# Assignment
Your answer should be one number, namely how many lines in the listing below include the word "Flaring".

(Input for this task begins)

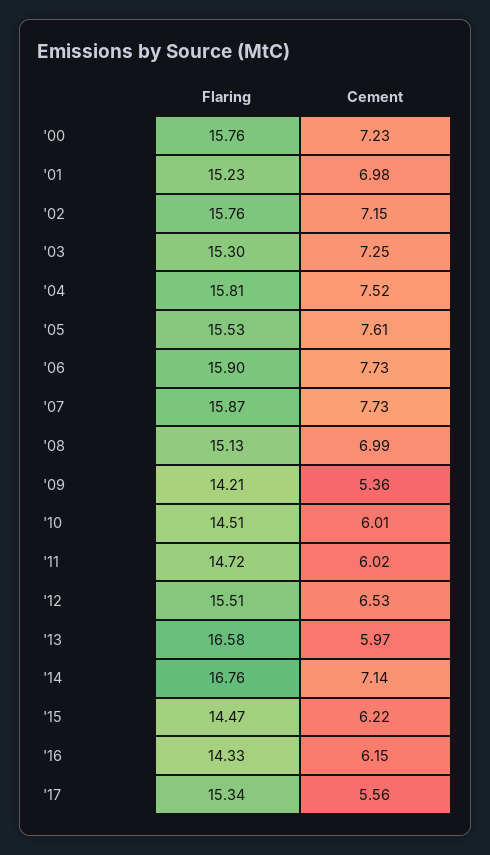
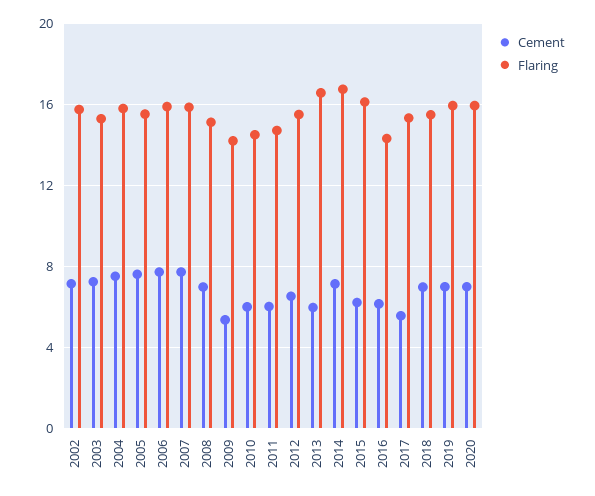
Flaring, '00: 15.76 -> none
Cement, '00: 7.23 -> none
Flaring, '01: 15.23 -> none
Cement, '01: 6.98 -> none
Flaring, '15: 14.47 -> 16
Cement, 2018: none -> 7
Flaring, 2018: none -> 15.5
Cement, 2019: none -> 7
Flaring, 2019: none -> 16
Cement, 2020: none -> 7
Flaring, 2020: none -> 16

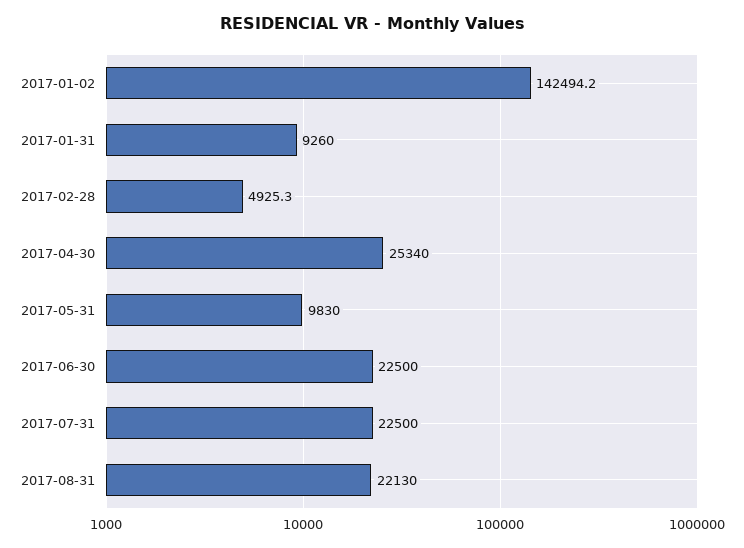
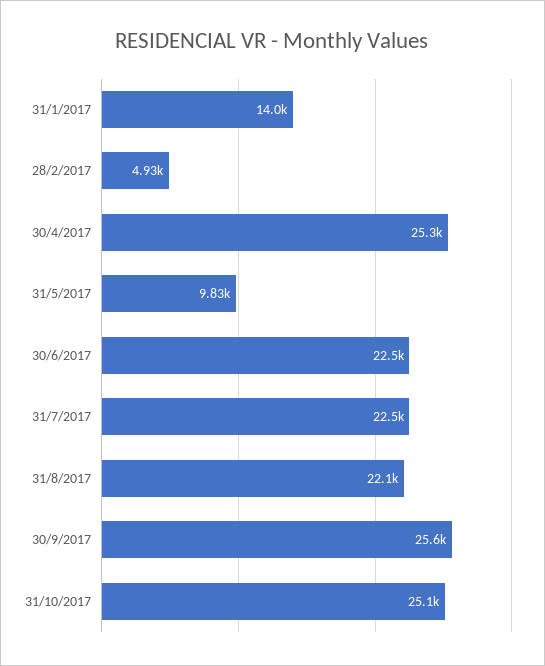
2017-01-02: 142494.2 -> none
2017-01-31: 9260 -> 14000
30/9/2017: none -> 25600
31/10/2017: none -> 25100

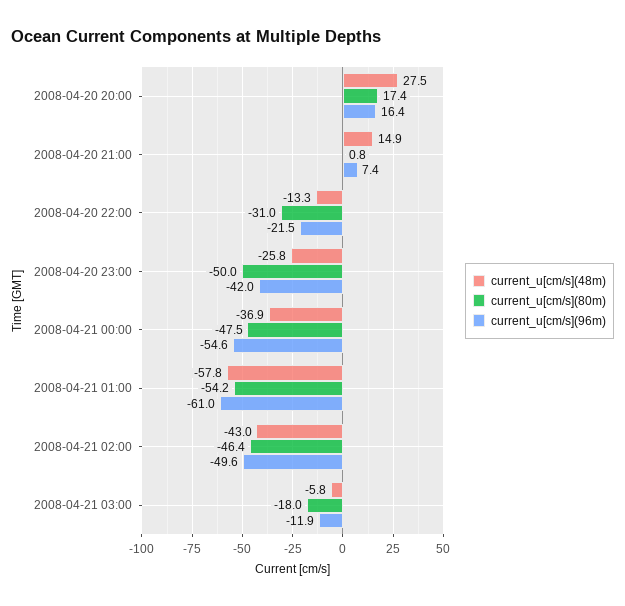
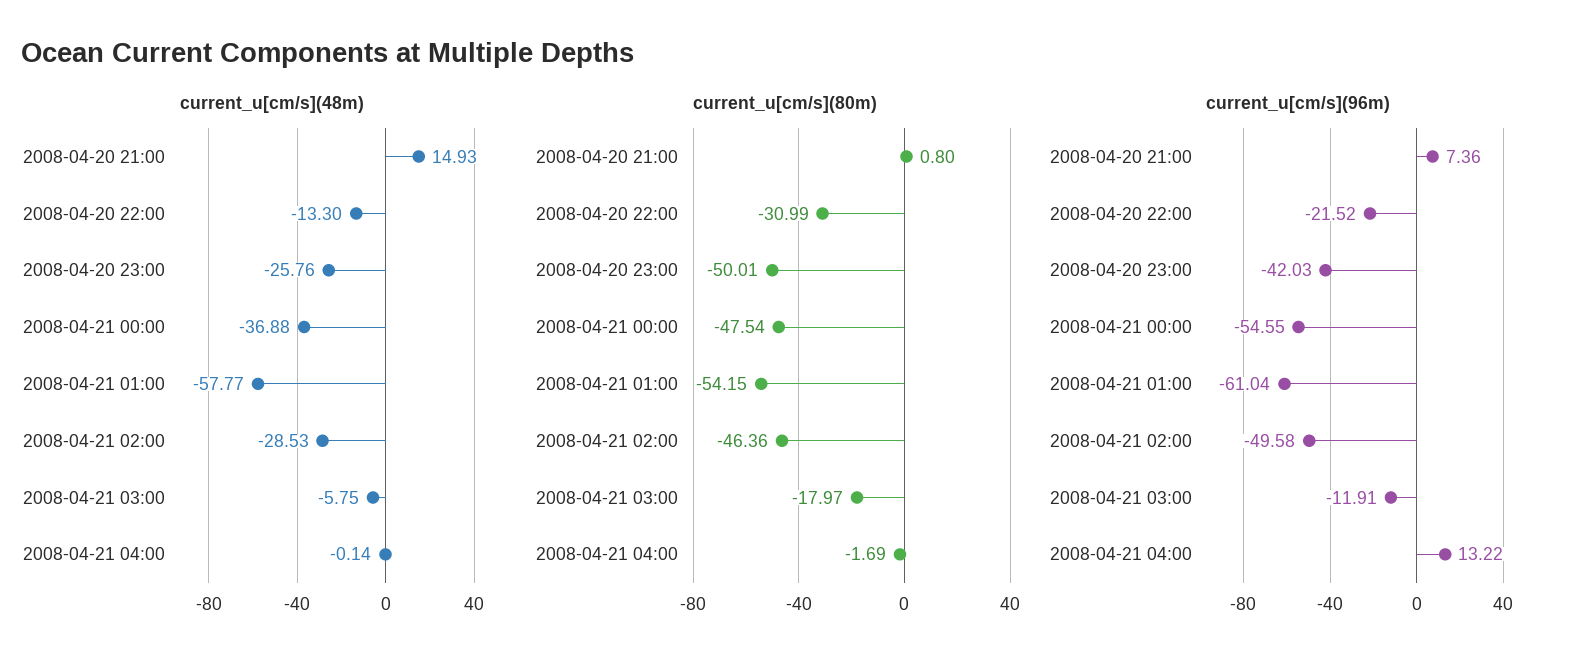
current_u[cm/s](48m), 2008-04-20 20:00: 27.5 -> none
current_u[cm/s](80m), 2008-04-20 20:00: 17.4 -> none
current_u[cm/s](96m), 2008-04-20 20:00: 16.4 -> none
current_u[cm/s](48m), 2008-04-21 02:00: -43 -> -28.53
current_u[cm/s](48m), 2008-04-21 04:00: none -> -0.14
current_u[cm/s](80m), 2008-04-21 04:00: none -> -1.69
current_u[cm/s](96m), 2008-04-21 04:00: none -> 13.22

(Input for this task ends)

# Answer box
6